Exercise objective — For every record that follows, transcribe the text exactly and leave any image out.

Recorded information —
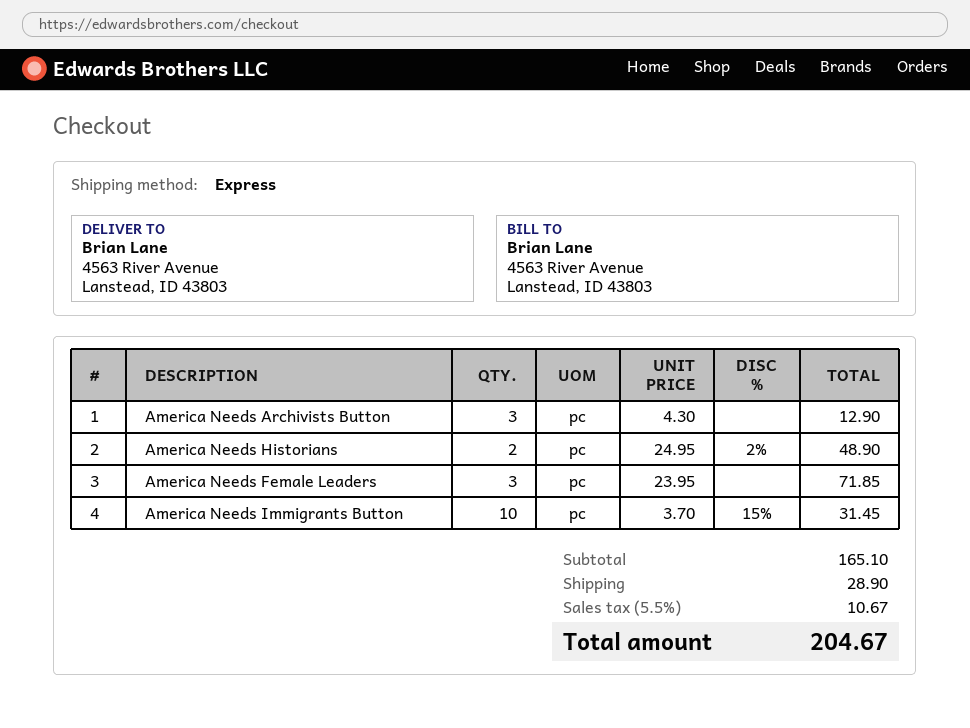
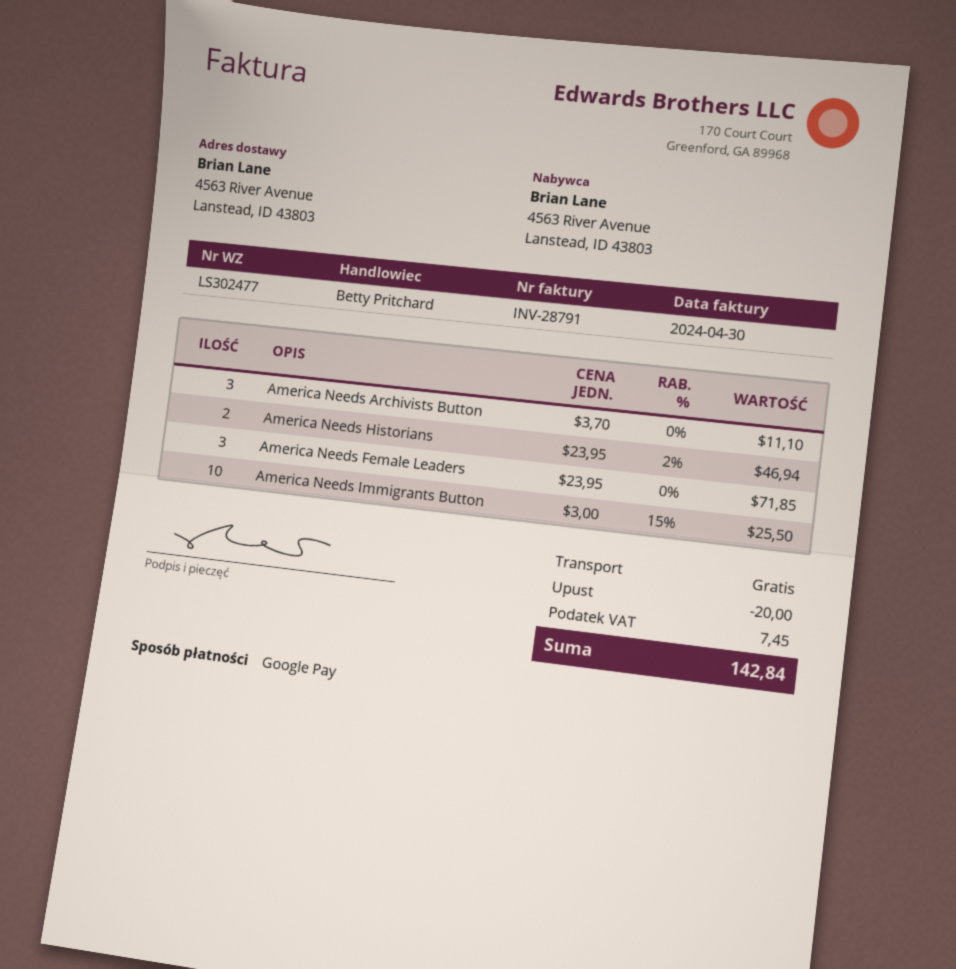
America Needs Archivists Button: 3 x 4.30 = 12.90 -> 3 x 3.70 = 11.10
America Needs Historians: 2 x 24.95 - 2% = 48.90 -> 2 x 23.95 - 2% = 46.94
America Needs Immigrants Button: 10 x 3.70 - 15% = 31.45 -> 10 x 3.00 - 15% = 25.50
discount: none -> 20.00
shipping: 28.90 -> 0.00
tax: 10.67 -> 7.45
total: 204.67 -> 142.84

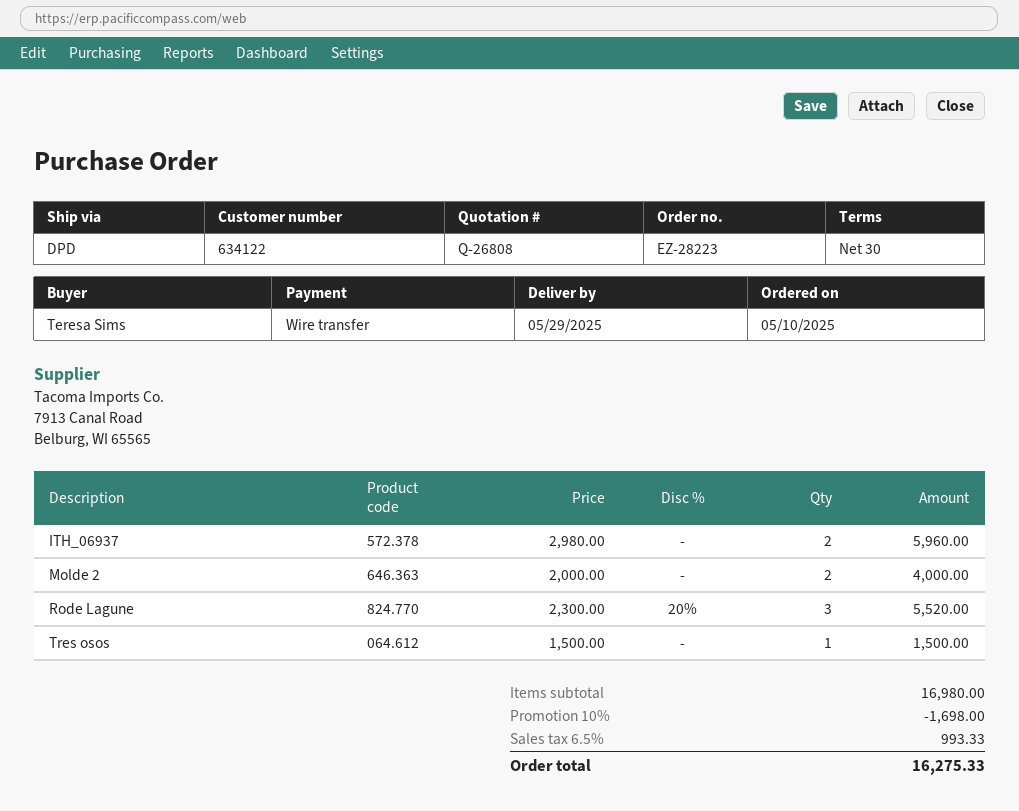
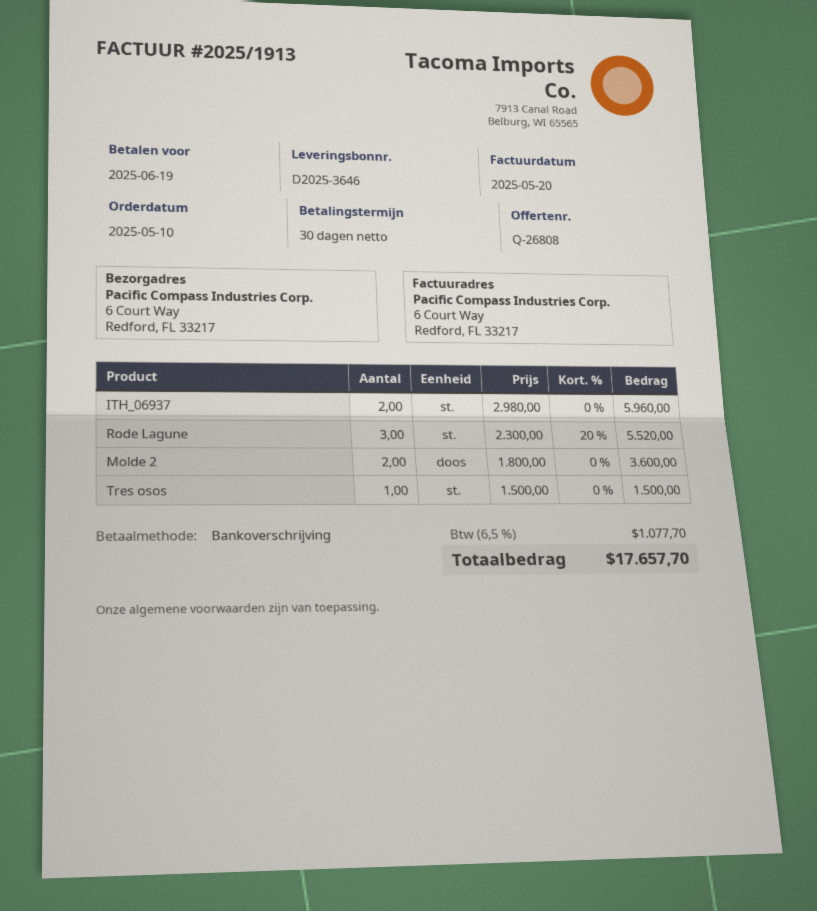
Molde 2: 2 x 2000.00 = 4000.00 -> 2 x 1800.00 = 3600.00
discount: 10% = 1698.00 -> none
tax: 6.5% = 993.33 -> 6.5% = 1077.70
total: 16275.33 -> 17657.70

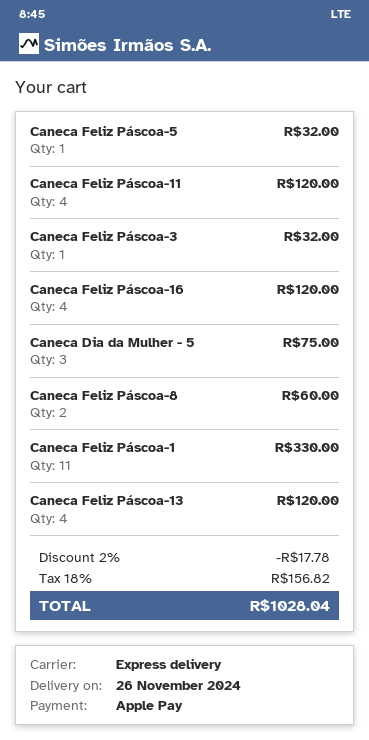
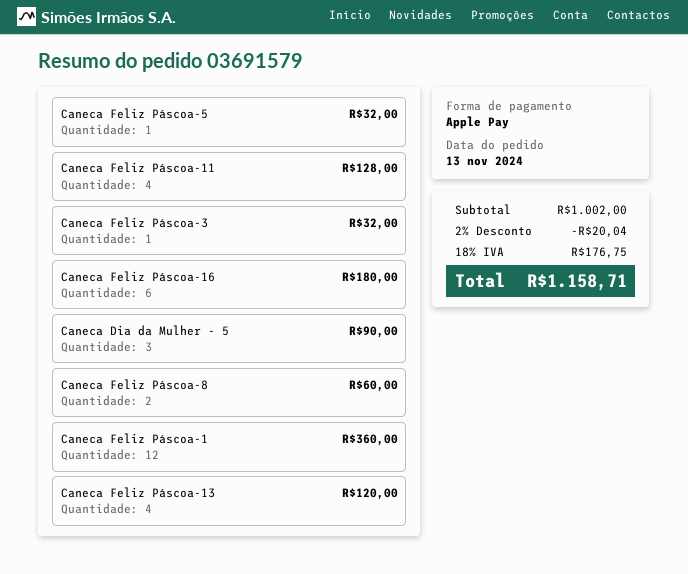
Caneca Feliz Páscoa-11: 4 for 120.00 -> 4 for 128.00
Caneca Feliz Páscoa-16: 4 for 120.00 -> 6 for 180.00
Caneca Dia da Mulher - 5: 3 for 75.00 -> 3 for 90.00
Caneca Feliz Páscoa-1: 11 for 330.00 -> 12 for 360.00
discount: 2% = 17.78 -> 2% = 20.04
tax: 18% = 156.82 -> 18% = 176.75
total: 1028.04 -> 1158.71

Task result —
America Needs Archivists Button: 3 x 4.30 = 12.90 -> 3 x 3.70 = 11.10
America Needs Historians: 2 x 24.95 - 2% = 48.90 -> 2 x 23.95 - 2% = 46.94
America Needs Immigrants Button: 10 x 3.70 - 15% = 31.45 -> 10 x 3.00 - 15% = 25.50
discount: none -> 20.00
shipping: 28.90 -> 0.00
tax: 10.67 -> 7.45
total: 204.67 -> 142.84

Molde 2: 2 x 2000.00 = 4000.00 -> 2 x 1800.00 = 3600.00
discount: 10% = 1698.00 -> none
tax: 6.5% = 993.33 -> 6.5% = 1077.70
total: 16275.33 -> 17657.70

Caneca Feliz Páscoa-11: 4 for 120.00 -> 4 for 128.00
Caneca Feliz Páscoa-16: 4 for 120.00 -> 6 for 180.00
Caneca Dia da Mulher - 5: 3 for 75.00 -> 3 for 90.00
Caneca Feliz Páscoa-1: 11 for 330.00 -> 12 for 360.00
discount: 2% = 17.78 -> 2% = 20.04
tax: 18% = 156.82 -> 18% = 176.75
total: 1028.04 -> 1158.71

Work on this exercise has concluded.